## Exercise data:
☆ ☆ ☆ ☆ ☆

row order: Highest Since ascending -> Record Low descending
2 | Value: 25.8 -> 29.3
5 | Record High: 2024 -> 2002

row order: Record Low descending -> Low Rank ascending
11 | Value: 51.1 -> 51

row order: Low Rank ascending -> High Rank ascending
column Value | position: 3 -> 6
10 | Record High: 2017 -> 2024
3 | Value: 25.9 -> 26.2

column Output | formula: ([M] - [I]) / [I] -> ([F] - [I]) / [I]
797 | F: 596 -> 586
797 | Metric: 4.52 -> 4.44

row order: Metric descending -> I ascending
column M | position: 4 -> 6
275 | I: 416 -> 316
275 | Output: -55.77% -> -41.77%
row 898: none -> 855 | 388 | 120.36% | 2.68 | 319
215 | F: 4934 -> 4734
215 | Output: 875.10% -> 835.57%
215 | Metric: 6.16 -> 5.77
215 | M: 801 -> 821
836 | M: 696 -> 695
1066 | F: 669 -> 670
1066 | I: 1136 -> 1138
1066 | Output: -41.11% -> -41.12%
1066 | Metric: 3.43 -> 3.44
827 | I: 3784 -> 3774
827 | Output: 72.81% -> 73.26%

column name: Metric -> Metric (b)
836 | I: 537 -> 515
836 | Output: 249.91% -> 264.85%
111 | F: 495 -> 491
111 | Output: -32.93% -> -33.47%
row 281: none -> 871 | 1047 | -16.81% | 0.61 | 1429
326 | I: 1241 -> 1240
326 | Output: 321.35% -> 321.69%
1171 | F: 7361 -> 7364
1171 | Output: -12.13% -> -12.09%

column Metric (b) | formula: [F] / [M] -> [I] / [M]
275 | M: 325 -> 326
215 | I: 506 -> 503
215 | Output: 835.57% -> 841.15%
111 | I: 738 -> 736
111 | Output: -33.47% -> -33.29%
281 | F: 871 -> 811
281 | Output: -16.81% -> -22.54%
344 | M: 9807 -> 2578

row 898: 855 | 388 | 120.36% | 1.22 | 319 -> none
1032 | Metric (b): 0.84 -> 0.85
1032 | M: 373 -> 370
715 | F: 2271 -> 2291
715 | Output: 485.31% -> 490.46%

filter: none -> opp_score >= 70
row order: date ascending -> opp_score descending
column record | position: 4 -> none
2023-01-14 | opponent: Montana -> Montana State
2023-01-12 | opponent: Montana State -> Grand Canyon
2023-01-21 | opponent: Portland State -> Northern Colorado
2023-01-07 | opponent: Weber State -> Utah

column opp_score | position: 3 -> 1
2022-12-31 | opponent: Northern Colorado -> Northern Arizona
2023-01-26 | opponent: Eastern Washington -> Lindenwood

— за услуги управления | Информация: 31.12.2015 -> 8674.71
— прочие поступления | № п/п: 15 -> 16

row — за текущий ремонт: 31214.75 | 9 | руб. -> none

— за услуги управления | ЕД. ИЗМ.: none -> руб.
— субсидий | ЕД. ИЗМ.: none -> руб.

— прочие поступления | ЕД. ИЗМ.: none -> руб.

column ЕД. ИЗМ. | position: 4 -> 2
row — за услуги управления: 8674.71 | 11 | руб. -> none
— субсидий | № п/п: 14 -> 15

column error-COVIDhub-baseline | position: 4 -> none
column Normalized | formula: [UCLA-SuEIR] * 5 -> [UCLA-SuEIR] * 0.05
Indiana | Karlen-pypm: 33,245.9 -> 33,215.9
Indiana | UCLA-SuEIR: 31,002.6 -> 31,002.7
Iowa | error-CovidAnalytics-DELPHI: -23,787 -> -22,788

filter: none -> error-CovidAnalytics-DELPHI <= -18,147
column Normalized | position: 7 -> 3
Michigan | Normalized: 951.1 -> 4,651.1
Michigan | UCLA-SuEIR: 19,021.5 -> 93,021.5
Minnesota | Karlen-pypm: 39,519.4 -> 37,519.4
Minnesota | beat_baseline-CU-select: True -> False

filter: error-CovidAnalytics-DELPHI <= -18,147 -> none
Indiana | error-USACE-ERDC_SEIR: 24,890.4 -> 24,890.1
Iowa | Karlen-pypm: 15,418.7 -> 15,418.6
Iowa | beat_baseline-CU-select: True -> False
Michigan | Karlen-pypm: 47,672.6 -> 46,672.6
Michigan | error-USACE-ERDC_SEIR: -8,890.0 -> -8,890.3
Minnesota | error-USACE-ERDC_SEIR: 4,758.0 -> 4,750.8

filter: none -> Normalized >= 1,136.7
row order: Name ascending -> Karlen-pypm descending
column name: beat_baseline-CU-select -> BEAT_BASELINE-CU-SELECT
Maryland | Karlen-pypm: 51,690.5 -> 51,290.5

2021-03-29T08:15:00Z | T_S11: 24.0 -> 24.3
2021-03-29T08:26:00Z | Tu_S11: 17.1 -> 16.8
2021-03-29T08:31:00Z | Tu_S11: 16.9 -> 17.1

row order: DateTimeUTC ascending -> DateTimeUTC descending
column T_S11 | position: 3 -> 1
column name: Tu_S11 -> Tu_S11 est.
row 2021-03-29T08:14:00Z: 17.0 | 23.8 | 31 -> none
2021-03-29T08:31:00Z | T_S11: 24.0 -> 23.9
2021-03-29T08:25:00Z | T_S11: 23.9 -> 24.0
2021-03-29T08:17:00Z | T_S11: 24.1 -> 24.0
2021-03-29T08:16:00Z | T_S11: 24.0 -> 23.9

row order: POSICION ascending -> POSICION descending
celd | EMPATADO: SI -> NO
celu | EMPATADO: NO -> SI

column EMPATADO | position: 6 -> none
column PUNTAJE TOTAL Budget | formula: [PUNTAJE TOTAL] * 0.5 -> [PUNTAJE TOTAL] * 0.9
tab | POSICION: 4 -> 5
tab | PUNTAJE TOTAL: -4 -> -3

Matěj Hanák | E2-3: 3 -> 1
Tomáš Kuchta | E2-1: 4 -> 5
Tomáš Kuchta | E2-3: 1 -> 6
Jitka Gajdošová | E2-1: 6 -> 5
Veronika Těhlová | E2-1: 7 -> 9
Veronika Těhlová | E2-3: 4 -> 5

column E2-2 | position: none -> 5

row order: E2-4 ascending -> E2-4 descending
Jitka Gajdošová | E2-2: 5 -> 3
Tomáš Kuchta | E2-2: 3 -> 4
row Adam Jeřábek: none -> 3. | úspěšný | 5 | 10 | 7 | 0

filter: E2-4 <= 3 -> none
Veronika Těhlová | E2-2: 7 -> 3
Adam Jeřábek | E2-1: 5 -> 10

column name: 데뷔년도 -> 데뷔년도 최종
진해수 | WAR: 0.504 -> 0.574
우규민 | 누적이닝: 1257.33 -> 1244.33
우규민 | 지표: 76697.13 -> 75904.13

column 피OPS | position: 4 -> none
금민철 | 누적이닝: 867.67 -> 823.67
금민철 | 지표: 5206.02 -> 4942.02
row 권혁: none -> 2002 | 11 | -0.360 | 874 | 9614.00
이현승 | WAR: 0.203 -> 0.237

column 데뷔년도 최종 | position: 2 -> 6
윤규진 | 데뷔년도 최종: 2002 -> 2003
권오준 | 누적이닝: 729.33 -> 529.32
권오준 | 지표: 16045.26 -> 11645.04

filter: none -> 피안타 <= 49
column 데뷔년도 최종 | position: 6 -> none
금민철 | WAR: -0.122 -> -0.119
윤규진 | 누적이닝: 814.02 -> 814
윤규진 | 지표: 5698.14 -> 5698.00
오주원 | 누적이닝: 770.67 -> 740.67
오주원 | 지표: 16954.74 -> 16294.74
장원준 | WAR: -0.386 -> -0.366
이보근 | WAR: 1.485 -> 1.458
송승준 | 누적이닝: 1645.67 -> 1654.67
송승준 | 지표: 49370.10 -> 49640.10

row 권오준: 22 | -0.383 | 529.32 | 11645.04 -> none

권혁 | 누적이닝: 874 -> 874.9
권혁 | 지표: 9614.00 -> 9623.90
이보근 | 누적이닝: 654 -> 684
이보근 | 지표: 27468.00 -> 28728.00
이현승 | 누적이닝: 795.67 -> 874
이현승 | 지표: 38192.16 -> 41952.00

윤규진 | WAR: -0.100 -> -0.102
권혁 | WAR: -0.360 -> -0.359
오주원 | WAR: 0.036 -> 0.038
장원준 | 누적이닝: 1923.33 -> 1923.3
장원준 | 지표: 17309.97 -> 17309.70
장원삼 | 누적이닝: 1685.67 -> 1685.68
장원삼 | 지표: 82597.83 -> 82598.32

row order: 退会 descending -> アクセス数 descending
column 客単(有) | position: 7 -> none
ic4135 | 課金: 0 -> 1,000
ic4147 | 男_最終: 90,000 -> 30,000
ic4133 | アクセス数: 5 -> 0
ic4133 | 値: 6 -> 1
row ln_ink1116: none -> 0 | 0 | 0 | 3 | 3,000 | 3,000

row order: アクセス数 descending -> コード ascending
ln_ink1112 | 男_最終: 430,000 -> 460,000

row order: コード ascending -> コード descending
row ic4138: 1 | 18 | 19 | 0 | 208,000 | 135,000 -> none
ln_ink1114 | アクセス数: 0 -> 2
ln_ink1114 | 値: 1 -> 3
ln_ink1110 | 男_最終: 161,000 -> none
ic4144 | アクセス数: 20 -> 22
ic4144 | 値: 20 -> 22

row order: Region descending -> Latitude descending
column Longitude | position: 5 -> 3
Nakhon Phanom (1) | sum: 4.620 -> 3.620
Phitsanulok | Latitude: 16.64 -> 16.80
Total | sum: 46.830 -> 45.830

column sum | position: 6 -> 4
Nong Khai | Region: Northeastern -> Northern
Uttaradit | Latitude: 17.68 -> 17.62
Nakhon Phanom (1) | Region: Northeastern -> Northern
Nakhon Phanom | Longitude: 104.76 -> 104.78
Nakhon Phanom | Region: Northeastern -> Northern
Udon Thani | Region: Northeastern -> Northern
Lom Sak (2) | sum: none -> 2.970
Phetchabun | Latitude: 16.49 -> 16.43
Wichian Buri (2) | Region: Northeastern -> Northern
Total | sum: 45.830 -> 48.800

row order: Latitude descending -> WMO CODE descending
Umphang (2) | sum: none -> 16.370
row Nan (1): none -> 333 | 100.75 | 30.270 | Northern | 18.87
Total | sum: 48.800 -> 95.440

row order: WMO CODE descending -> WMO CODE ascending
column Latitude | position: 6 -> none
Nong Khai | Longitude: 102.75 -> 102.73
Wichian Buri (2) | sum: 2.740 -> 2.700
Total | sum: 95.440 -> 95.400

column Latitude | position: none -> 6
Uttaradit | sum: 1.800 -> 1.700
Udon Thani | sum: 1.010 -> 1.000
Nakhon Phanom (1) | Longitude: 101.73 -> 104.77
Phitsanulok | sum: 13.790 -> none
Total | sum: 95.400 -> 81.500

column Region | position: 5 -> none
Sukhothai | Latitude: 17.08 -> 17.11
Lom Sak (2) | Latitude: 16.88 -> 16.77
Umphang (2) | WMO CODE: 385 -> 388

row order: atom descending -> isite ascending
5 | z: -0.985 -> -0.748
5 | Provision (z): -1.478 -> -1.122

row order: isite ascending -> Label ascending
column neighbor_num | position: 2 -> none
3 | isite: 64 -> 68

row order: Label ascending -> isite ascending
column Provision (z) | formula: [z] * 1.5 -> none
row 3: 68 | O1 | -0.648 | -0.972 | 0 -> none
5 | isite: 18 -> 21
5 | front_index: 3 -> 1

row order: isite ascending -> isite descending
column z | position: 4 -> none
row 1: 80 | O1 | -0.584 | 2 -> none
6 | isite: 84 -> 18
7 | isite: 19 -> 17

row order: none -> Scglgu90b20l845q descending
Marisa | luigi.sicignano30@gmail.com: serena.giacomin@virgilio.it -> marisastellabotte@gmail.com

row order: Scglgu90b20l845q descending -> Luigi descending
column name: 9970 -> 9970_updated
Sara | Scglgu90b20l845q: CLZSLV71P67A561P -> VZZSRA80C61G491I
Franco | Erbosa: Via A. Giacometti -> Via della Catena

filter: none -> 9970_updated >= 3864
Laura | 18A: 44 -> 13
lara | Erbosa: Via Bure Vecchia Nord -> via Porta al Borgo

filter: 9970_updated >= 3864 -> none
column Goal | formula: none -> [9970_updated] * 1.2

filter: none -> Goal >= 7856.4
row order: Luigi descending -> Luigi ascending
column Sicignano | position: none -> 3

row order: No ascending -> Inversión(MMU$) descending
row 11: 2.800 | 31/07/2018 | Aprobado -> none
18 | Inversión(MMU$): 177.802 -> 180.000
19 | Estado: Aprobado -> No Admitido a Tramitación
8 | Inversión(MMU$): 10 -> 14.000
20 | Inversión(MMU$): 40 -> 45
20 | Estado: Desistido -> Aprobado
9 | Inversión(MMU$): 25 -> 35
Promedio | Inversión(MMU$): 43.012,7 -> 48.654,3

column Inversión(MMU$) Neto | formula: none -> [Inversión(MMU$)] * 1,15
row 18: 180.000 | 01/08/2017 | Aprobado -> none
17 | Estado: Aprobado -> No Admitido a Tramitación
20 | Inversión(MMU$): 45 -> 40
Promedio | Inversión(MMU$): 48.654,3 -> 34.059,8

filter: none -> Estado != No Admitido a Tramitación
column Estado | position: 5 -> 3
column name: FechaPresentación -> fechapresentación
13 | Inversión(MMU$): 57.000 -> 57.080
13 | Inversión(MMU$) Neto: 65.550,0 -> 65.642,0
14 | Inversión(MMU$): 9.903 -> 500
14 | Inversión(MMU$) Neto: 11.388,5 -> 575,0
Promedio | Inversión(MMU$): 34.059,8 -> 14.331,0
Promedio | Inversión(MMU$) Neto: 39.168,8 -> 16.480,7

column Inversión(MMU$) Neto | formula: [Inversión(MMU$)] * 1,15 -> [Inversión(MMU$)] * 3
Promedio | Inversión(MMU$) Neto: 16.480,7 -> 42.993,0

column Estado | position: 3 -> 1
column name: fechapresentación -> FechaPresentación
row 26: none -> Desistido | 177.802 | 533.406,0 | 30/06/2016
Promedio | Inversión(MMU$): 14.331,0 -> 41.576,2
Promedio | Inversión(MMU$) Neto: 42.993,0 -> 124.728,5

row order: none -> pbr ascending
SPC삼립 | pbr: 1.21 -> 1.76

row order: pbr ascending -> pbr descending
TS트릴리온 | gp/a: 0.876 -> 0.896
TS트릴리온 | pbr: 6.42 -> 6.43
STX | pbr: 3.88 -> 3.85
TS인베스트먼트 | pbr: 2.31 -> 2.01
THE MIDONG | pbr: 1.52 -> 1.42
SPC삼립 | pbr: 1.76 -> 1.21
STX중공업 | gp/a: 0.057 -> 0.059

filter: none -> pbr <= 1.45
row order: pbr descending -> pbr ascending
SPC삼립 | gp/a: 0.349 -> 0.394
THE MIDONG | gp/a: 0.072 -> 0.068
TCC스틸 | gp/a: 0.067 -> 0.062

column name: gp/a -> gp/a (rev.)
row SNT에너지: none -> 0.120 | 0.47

☆ ☆ ☆ ☆ ☆

## Problem to solve:
Write out, from the lines above, only those from the line with "Michigan | error-USACE-ERDC_SEIR: -8,890.0" to the line with "Matěj Hanák | E2-3: 3 -> 1", exactly as given, including the first and the last.

## Task response:
Michigan | error-USACE-ERDC_SEIR: -8,890.0 -> -8,890.3
Minnesota | error-USACE-ERDC_SEIR: 4,758.0 -> 4,750.8

filter: none -> Normalized >= 1,136.7
row order: Name ascending -> Karlen-pypm descending
column name: beat_baseline-CU-select -> BEAT_BASELINE-CU-SELECT
Maryland | Karlen-pypm: 51,690.5 -> 51,290.5

2021-03-29T08:15:00Z | T_S11: 24.0 -> 24.3
2021-03-29T08:26:00Z | Tu_S11: 17.1 -> 16.8
2021-03-29T08:31:00Z | Tu_S11: 16.9 -> 17.1

row order: DateTimeUTC ascending -> DateTimeUTC descending
column T_S11 | position: 3 -> 1
column name: Tu_S11 -> Tu_S11 est.
row 2021-03-29T08:14:00Z: 17.0 | 23.8 | 31 -> none
2021-03-29T08:31:00Z | T_S11: 24.0 -> 23.9
2021-03-29T08:25:00Z | T_S11: 23.9 -> 24.0
2021-03-29T08:17:00Z | T_S11: 24.1 -> 24.0
2021-03-29T08:16:00Z | T_S11: 24.0 -> 23.9

row order: POSICION ascending -> POSICION descending
celd | EMPATADO: SI -> NO
celu | EMPATADO: NO -> SI

column EMPATADO | position: 6 -> none
column PUNTAJE TOTAL Budget | formula: [PUNTAJE TOTAL] * 0.5 -> [PUNTAJE TOTAL] * 0.9
tab | POSICION: 4 -> 5
tab | PUNTAJE TOTAL: -4 -> -3

Matěj Hanák | E2-3: 3 -> 1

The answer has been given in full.